And Alfgar left the presence.

The next day the whole party from Aescendune returned home.  Oxenford was too full of bitter memories now.  One grief of Alfgar was this—­he had not been able to stand by Edmund’s grave.

CHAPTER XXV.  FATHER CUTHBERT’S DIARY.

CHRISTMASTIDE 1017.

Ten years ago, this very day, God in His mercy delivered us from the raging Danes at Cliffton, on Tamesis, and now He hath delivered us again out of the hands of the raging lion, even of Edric Streorn, and we are all spared to keep our Christmas in peace in the woods of Aescendune.

It is probably the last I shall keep in this place, for the hall and priory are fast rising from their ruins, and we shall soon return to our old home, from which we have been banished ten years and more.  It will be sweet to be there once more, serving the Lord in peace, with none daring to make us afraid.

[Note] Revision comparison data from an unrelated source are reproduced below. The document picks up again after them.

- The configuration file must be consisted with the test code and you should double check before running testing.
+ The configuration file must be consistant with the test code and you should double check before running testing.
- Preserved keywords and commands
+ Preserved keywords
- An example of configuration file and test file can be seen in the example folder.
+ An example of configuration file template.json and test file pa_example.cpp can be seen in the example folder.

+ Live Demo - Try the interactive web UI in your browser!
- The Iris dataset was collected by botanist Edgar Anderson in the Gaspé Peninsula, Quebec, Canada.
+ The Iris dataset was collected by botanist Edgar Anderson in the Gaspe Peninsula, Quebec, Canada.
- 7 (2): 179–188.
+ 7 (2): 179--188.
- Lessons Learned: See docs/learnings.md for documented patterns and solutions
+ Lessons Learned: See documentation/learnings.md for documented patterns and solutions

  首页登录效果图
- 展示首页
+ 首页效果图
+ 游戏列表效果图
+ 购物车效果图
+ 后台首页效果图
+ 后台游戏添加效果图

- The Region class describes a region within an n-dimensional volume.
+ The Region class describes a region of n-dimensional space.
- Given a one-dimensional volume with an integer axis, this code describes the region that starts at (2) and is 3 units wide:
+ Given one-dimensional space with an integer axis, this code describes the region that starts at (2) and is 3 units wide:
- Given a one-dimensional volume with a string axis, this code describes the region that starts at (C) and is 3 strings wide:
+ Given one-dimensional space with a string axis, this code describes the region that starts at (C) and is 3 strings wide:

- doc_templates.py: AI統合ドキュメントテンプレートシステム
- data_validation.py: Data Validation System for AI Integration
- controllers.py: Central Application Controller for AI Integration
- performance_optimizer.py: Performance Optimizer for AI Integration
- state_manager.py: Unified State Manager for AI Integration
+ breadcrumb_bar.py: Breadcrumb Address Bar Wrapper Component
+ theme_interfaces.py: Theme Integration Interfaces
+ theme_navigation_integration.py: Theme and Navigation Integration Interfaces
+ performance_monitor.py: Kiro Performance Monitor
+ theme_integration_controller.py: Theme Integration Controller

Here we are, all of us who are near and dear by the ties of blood, in this woodland Zoar, which hath indeed been a Zoar in the late troublous years, utterly untouched, which again we regard as a proof that Anlaf does not live, for he could have found us out had his revenge led him to do so when Sweyn was in Mercia.  Neither has he appeared to claim his own estate, which he might easily regain now a Dane is king.

Alfgar and Ethelgiva are now speedily to be united.  Theirs is to be the first marriage solemnised in the new minster church by my unworthy hands.  To see them now, one would think they had forgotten all the past peril.  The old people do not mean to abandon their woodland abode; they love it all too well, and call it the Happy Valley.  But they say that a good road, now the times are safer, shall be made to the old site, where we are again rearing hall and priory.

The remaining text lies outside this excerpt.